The Morning of the Magicians: Introduction to Fantastic Realism () is a 1960 book by the journalists Louis Pauwels and Jacques Bergier. As the authors disclaim in their preface, the book is intended to challenge readers' viewpoints on historic events, whether they believe the explanations or not, but with the goal to give readers the opportunity to test their level of cognitive dissonance and critical thinking skills. The book is often referenced by conspiracy-theory enthusiasts and presents a collection of "raw material for speculation of the most outlandish order" by covering topics like cryptohistory, ufology, occultism in Nazism, alchemy, spiritual philosophy and Die Glocke. Written in French, Le Matin des magiciens was translated into English by Rollo Myers in 1963 under the title The Dawn of Magic, and in 1964 released in the United States as The Morning of the Magicians (Stein and Day; paperback in 1968 by Avon Books). A German edition was published 1962 with the title Aufbruch ins dritte Jahrtausend (Departure into the Third Millennium).

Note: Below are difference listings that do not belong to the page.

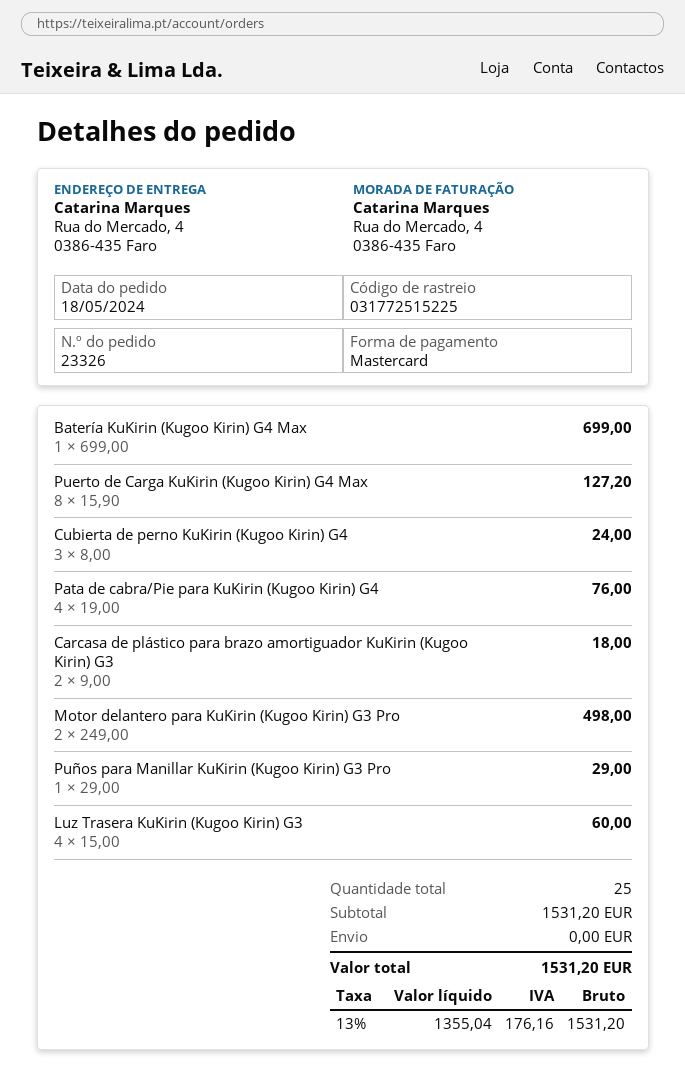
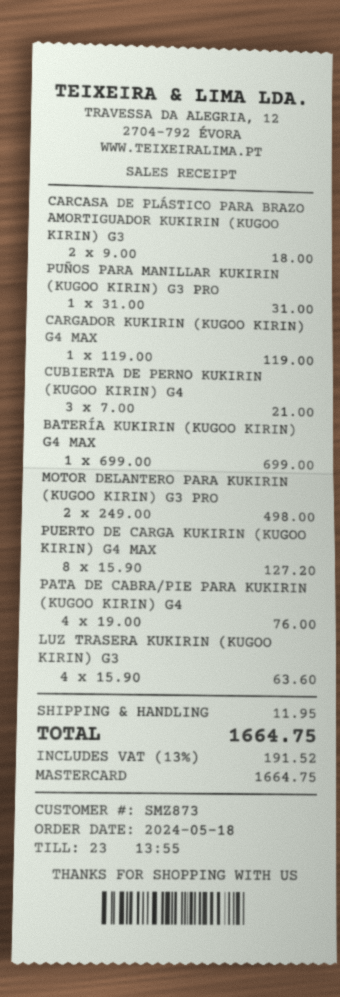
Cubierta de perno KuKirin (Kugoo Kirin) G4: 3 x 8.00 = 24.00 -> 3 x 7.00 = 21.00
Puños para Manillar KuKirin (Kugoo Kirin) G3 Pro: 1 x 29.00 = 29.00 -> 1 x 31.00 = 31.00
Luz Trasera KuKirin (Kugoo Kirin) G3: 4 x 15.00 = 60.00 -> 4 x 15.90 = 63.60
CARGADOR KUKIRIN (KUGOO KIRIN) G4 MAX: none -> 1 x 119.00 = 119.00
shipping: 0.00 -> 11.95
tax: 13% = 176.16 -> 13% = 191.52
total: 1531.20 -> 1664.75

The Morning of the Magicians became a cult classic within the youth culture in France in the 1960s and the 1970s. Cautioned by the hostile reception by skeptic reviewers (notable among whom were the secular humanists Yves Galifret, Évry Schatzman and Jean-Claude Pecker from the Rationalist Union, who debunked the book in Le crépuscule des Magiciens (1965); "The Twilight of the Magicians"),
Pauwels and Bergier went on to pursue their interest in the paranormal in the magazine Planète, dedicated to what they termed réalisme fantastique (fantastic realism). Both The Morning of the Magicians and the Planète magazine had considerable influence on the esotericism of the 1960s–1970s counterculture, heralding the popularization of New Age ideas.

Background
Pauwels and Bergier worked on the book over five years, compiling voluminous documentation incorporated into the Bibliothèque nationale de France as Fonds Pauwels in 2007. Heavily influenced by Charles Fort's work and ideas, the authors' primary aim was to arouse the curiosity of their readership, stating "Let us repeat that there will be a lot of silliness in our book, but this matters little if the book stirs up a few vocations and, to a certain degree, prepares broader tracks for research".

Influence
In a 2004 article for Skeptic, the author Jason Colavito wrote that the book's tales of ancient astronauts predated Erich von Däniken's works on the topic, and that the ideas are so close to the fictional works of H. P. Lovecraft such as "The Call of Cthulhu" or At the Mountains of Madness (published in 1928 and 1931, respectively) that, according to Colavito, it is probable that Lovecraft's fiction directly inspired the book.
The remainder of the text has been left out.